From the Crikey grapevine, the latest tips and rumours …

Deflating statistics. Inflation for the June quarter is likely to get the pessimists going again — it was well below expectations at 0.2%, according to the Australian Bureau of Statistics this morning. In the year to June, headline inflation was 1.9%, down from 2.1% in the year to March. Both of the Reserve Bank’s preferred inflation measures, the trimmed mean and the weighed median, came in at 1.8%. Forecasters had expected a result of around 0.4%; the result was driven by falls in fuel and clothing; only health insurance premium rises showed strong positive growth. On the bright side, that means it’ll be harder for wages to slip into negative real growth territory. The March Wage Price Index was 1.9%; if continued in the June quarter, that’ll mean that wages are only stagnant, not falling. Celebrate!

Was our invitation lost in the post? A caller to 3AW says a government agency spent $43,500 on a going-away party for its CEO, which sounds like a hefty price tag. So who was the event for? Could it have been Australia Post’s shindig to farewell Ahmed Fahour? If you know more, drop us a line.

Good on you Mum, tip top’s the one. The political world is still saying “Mamma mia!” about the resignation of Senator Matt Canavan from the ministry after it turned out his mum signed him up as an Italian citizen without his knowledge when he was 25. The case will now go to the High Court, as Canavan believes he couldn’t renounce citizenship he didn’t know he had. So it got us thinking in the Crikey bunker — what have other people’s mums signed them up for? For most of us, once we were past school our mums stopped with surprises such as that. Ms Tips’ mum is more likely to visit with a shopping bag of vegetables and a lecture than a new passport. Let us know, what has your mum signed you up for well after you were old enough to be doing it yourself? Drop us a line.

Surely this is a porky. The world of Aussie rules football is often quite weird, but this story from the last weekend of footy has taken the world of sledging to a new level. Adelaide forward Josh Jenkins told FIVEaa radio in Adelaide last night he had been the victim of a prank by his Geelong opponent Harry Taylor after Friday night’s match. Jenkins almost missed the game after some dodgy ham left him bedridden with food poisoning for two days, but he managed to get on the field for the win. Jenkins said Taylor used the incident as inspiration for a joke at the end of the match: “He shook my hands and when we separated there was ham in my hand — probably 25gms worth from the deli. I don’t think it was smoked. I wasn’t getting too close to it … I was going to throw up.”

We just want to know where Taylor kept the ham during the match. Or maybe we don’t.

Don’t mention coal. Indian coal-mining giant Adani is starting a public relations assault in Australia, full of smiling faces so glad to have jobs. After a four-page spread in The Sydney Morning Herald on Sunday, the company is back at it, this time with a spread in The Australian. “You might have heard of us,” the glowing copy reads as it explains “when you hear ‘Adani’ think ‘energy’, think ‘future’ and think ‘long term’.”

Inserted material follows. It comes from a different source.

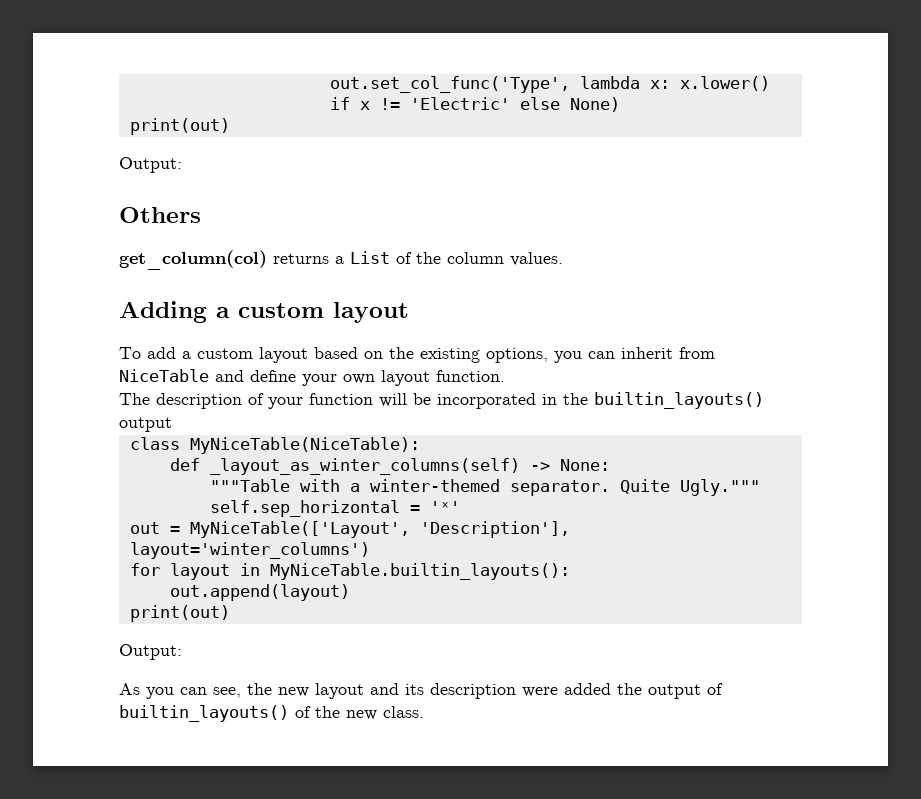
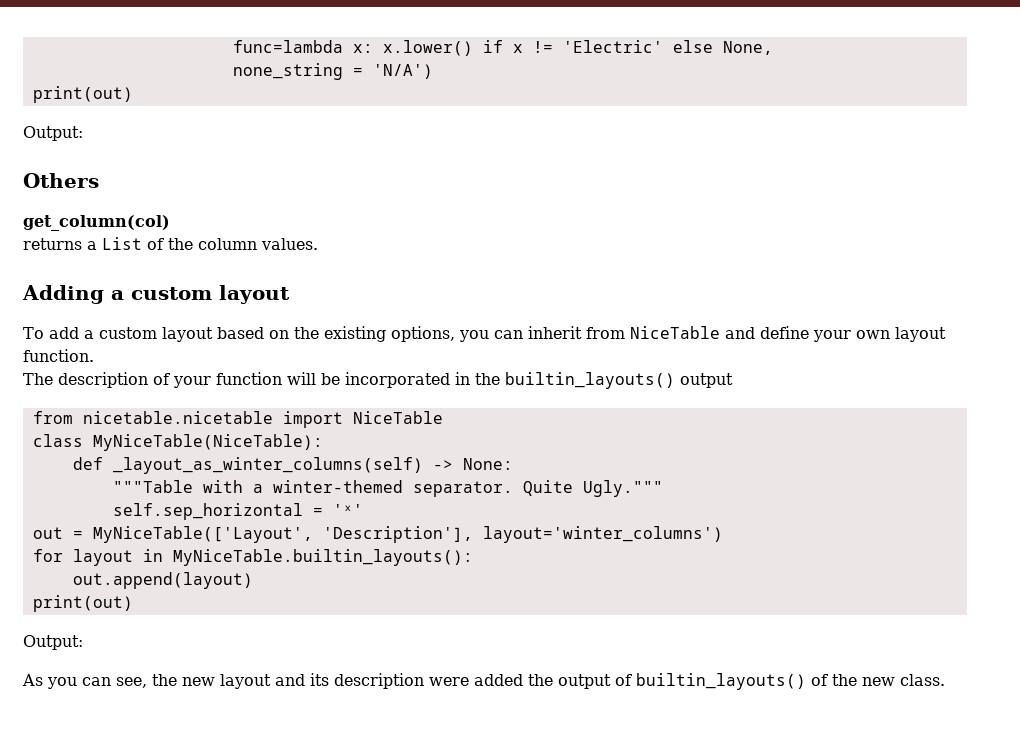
[329,76,640,93] out.set_col_func('Type', lambda -> [232,40,343,53] func=lambda
[569,97,620,112] None) -> [722,41,773,55] [232,63,433,80] None, // none_string = 'N/A')
(267, 260) none -> (170, 223) //
(172, 424) none -> [32,411,443,428] // from nicetable.nicetable import NiceTable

As pointed out in Junkee over the weekend, nowhere does the advertisement mention the word coal — while it talks about the Galillee mine, there’s nothing about what will actually be mined. It does mention that the company is planning solar projects in Queensland and South Australia though. If coal is “good for humanity” as former PM Tony Abbott said, we’re surprised it didn’t get more of a run in the ad.